Rupert Westenthaler updated STANBOL-1049:
-----------------------------------------

    Description: 
This issue will allow the EntityLinkingEngine to use upper case token 
information for linking of languages without NLP support. 

If TextProcessingConfig#LinkUpperCaseTokens is enabled only upper case tokens 
that are equals or longer than the configured min search token length will be 
linked with the controlled vocabulary. Lower case Tokens equals or longer than 
the min search token length will be used for matching.

Deactivating TextProcessingConfig#LinkUpperCaseTokens will preserve the current 
behavior  where all Tokens with equals or more chars as the configured min 
search token length will be linked.

NOTE: that this will require to explicitly configure 

    {lang};uc=MATCH

for languages that do not upper case characters (e.g. Arabic)

---

Definitions:
-------

The EntityLinking Engine distinguishes three (Token Types)[1]:

* Linkable Token: A Word that triggers a lookup in the Controlled Vocabulary
* Matchable Token: A Word that is used to search and match Entities, but does 
not trigger an lookup
* Other Tokens: Not used for search and matching. Might be used for fine tuning 
confidence values.

Language level information incude

* isUnicaseScript [true, false]: If the processed language uses a unicase 
script - does not know upper case letters

Token level information include

* hasLinkablePos [true,null,flase]: If a POS tag matches the linkable POS
* hasMatchablePos [true,null,false]: If a POS tag matches the processable POS
* isUpperCase [true,false]: If the first letter is an upper case one
* hasAlphaNumeric [true,false]: if the word has an alpha numeric char
* hasSearchableLength [true,false]: if the word is longer as the configured 
"Min Search Token Length"
* isSubSentenceStart [true, false]: If the POS tag of an Token is Pos#Quote.


Algorithm:
------

This describes the algorithm used to classify Tokens as linkable, matchable and 
other based on the above properties.
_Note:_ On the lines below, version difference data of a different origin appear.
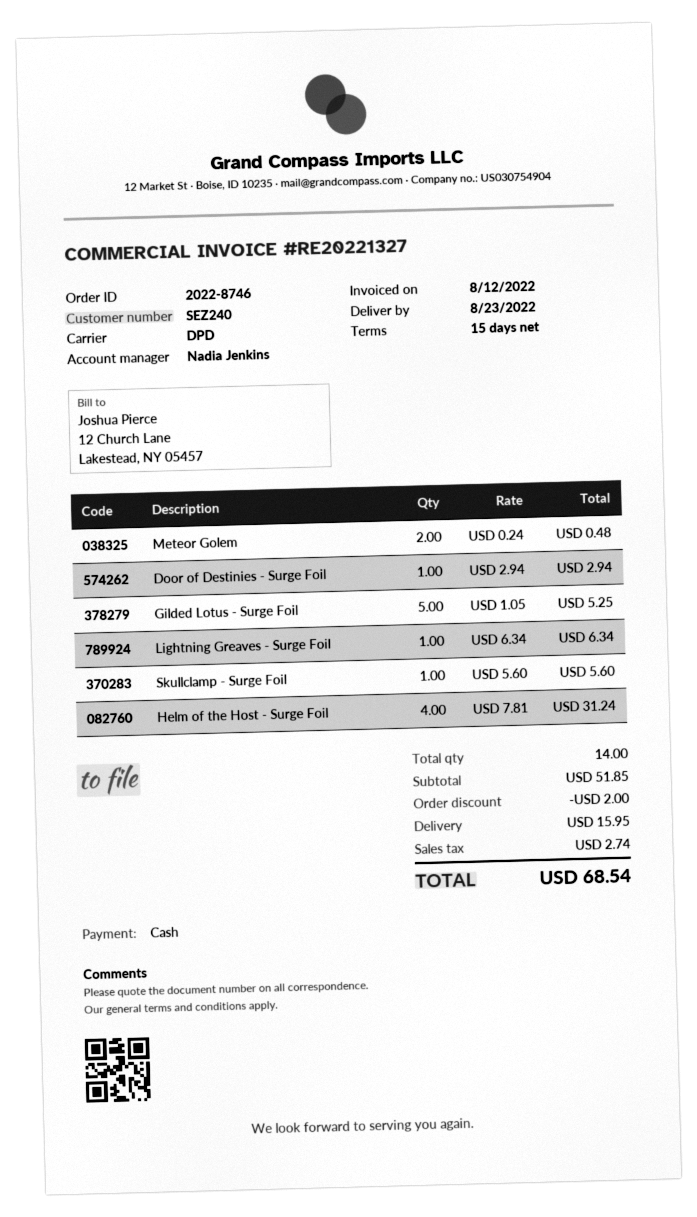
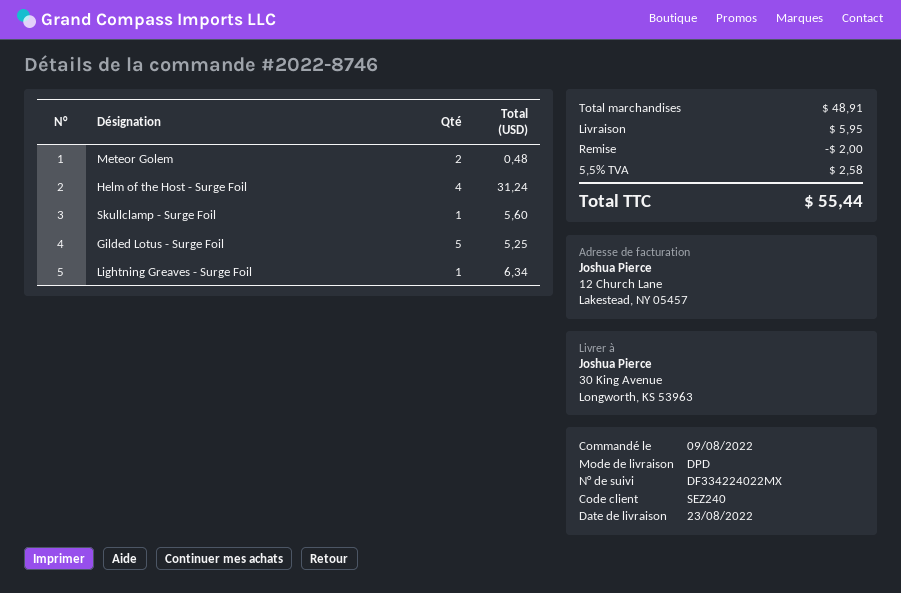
Door of Destinies - Surge Foil: 1 for 2.94 -> none
subtotal: 51.85 -> 48.91
shipping: 15.95 -> 5.95
tax: 2.74 -> 2.58
total: 68.54 -> 55.44

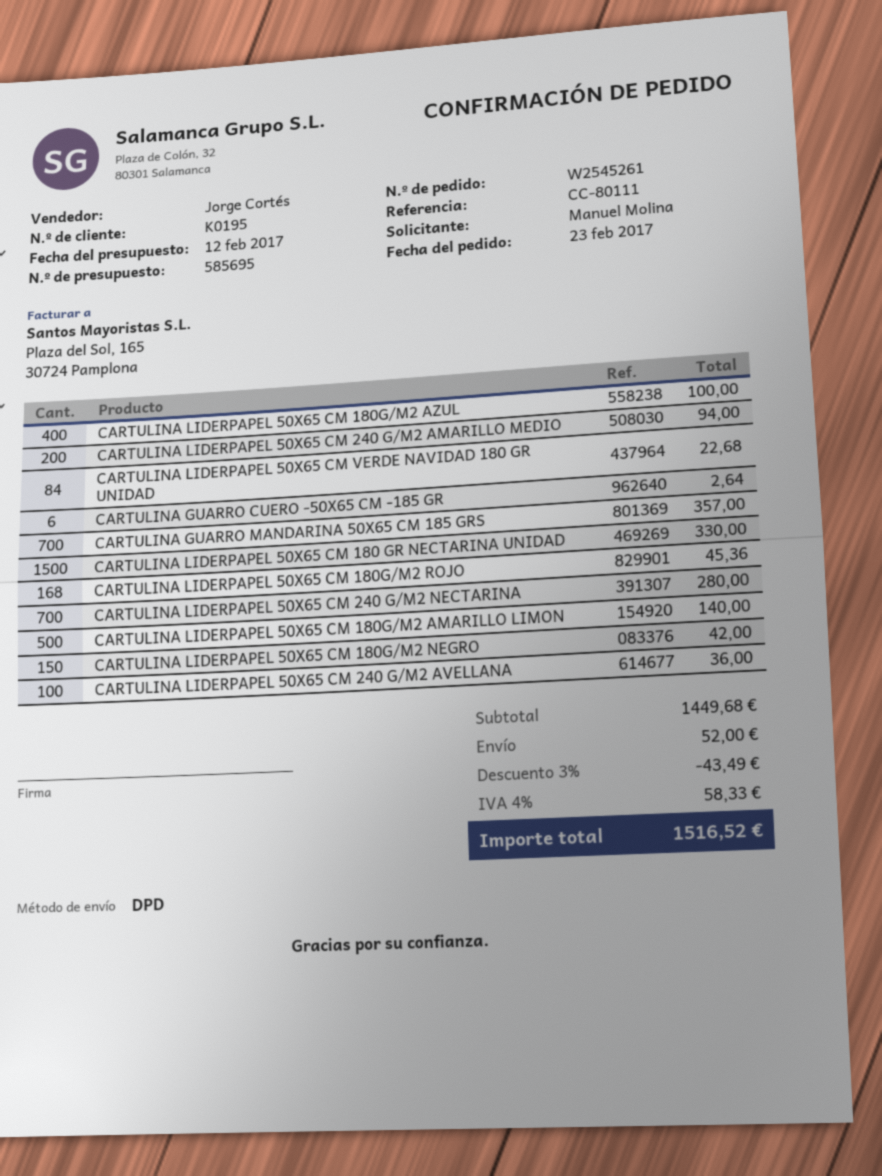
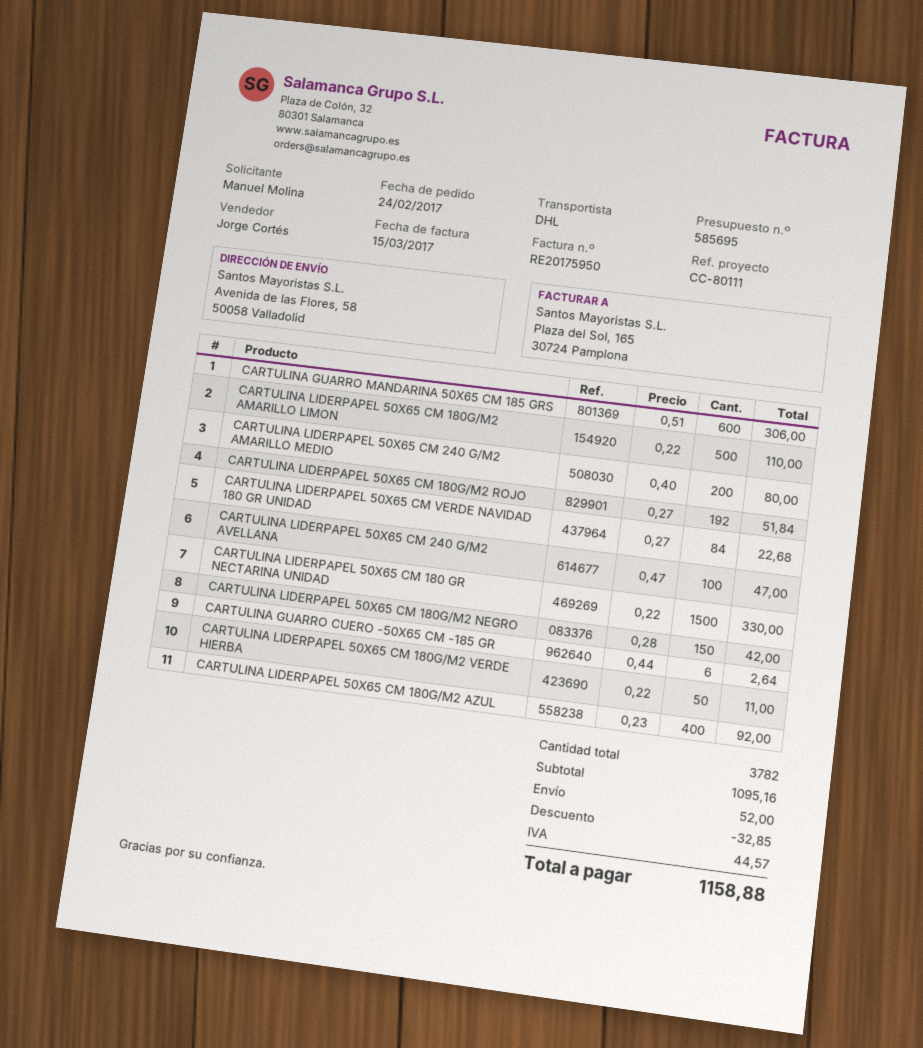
order date: 2017-02-23 -> 2017-02-24
shipping method: DPD -> DHL
CARTULINA LIDERPAPEL 50X65 CM 180G/M2 AZUL: 400 for 100.00 -> 400 for 92.00
CARTULINA LIDERPAPEL 50X65 CM 240 G/M2 AMARILLO MEDIO: 200 for 94.00 -> 200 for 80.00
CARTULINA GUARRO MANDARINA 50X65 CM 185 GRS: 700 for 357.00 -> 600 for 306.00
CARTULINA LIDERPAPEL 50X65 CM 180G/M2 ROJO: 168 for 45.36 -> 192 for 51.84
CARTULINA LIDERPAPEL 50X65 CM 240 G/M2 NECTARINA: 700 for 280.00 -> none
CARTULINA LIDERPAPEL 50X65 CM 180G/M2 AMARILLO LIMON: 500 for 140.00 -> 500 for 110.00
CARTULINA LIDERPAPEL 50X65 CM 240 G/M2 AVELLANA: 100 for 36.00 -> 100 for 47.00
CARTULINA LIDERPAPEL 50X65 CM 180G/M2 VERDE HIERBA: none -> 50 for 11.00
subtotal: 1449.68 -> 1095.16
discount: 43.49 -> 32.85
tax: 58.33 -> 44.57
total: 1516.52 -> 1158.88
Rules are applied in the given order. A 
summary of the result for Tokens with no POS tags is given in the next section 

__1. Basic rules:__

* all Tokens without an AlphaNumeric character are not linkage and matchable
* all tokens with hasLinkablePos are linkable
* all linkable tokens and tokens with hasMatchablePOS are matchable

__2. Uppercase Processing Rules__

This rules are applied to UpperCase tokens that are not at a sentence or 
subSentence start 

* if TextProcessingConfig#LinkUpperCaseTokens is enabled
    * all tokens with hasMatchablePOS == true are also marked as linkable
    * all tokens with hasMatchablePOS == false are marked as matchable
* if TextProcessingConfig#MatchUpperCaseTokens is enable
    * all tokens with hasMatchablePOS == false are marked as matchable

__3. Unknown POS tag Rules__

This rules only apply to Tokens that do have AlphaNumeric characters and  where 
both hasLinkablePos == null and hasMatchablePos == null

* if the processed language uses a unicase script or 
TextProcessingConfig#linkOnlyUpperCaseTokensWithMissingPosTag is disabled
    * all tokens equals or longer then  
TextProcessingConfig#minSearchTokenLength are marked as linkable
* else - bicameral script and 
TextProcessingConfig#linkOnlyUpperCaseTokensWithMissingPosTag is enabled
    * if UpperCase token and not sentence or sub-sentence start
        * tokens equals or longer as TextProcessingConfig#minSearchTokenLength 
are marked as linkable
        * tokens shorter as TextProcessingConfig#minSearchTokenLength are 
marked as matchable
    * else - lower case token or sentence or sub-sentence start
        * tokens equals or longer as TextProcessingConfig#minSearchTokenLength 
are marked as matchable


Languages without NLP support
-----

For languages without NLP processing support - meaning that no POS tagging is 
availabel - the following configurations are important

* linkOnlyUpperCaseTokensWithMissingPosTag: This indicates that only upper case 
Tokens should be considered for linking. Note that this option is ignored for 
languages with a unicase script - scripts that do not use upper case characters.
* minSearchTokenLength: This indicates that only words with equals or more as 
the configured characters should be considered for linking

By default the 'linkOnlyUpperCaseTokensWithMissingPosTag' has the same value as 
the 'properNounsState' configuration. This means that if the "link only proper 
nouns" option is enabled only upper case tokens will be linked for languages 
without POS support. The default for the minSearchTokenLength is 3 letters.


[1] 
http://stanbol.apache.org/docs/trunk/components/enhancer/engines/entitylinking#token-types

  was:
This issue will allow the EntityLinkingEngine to use upper case token 
information for linking of languages without NLP support. 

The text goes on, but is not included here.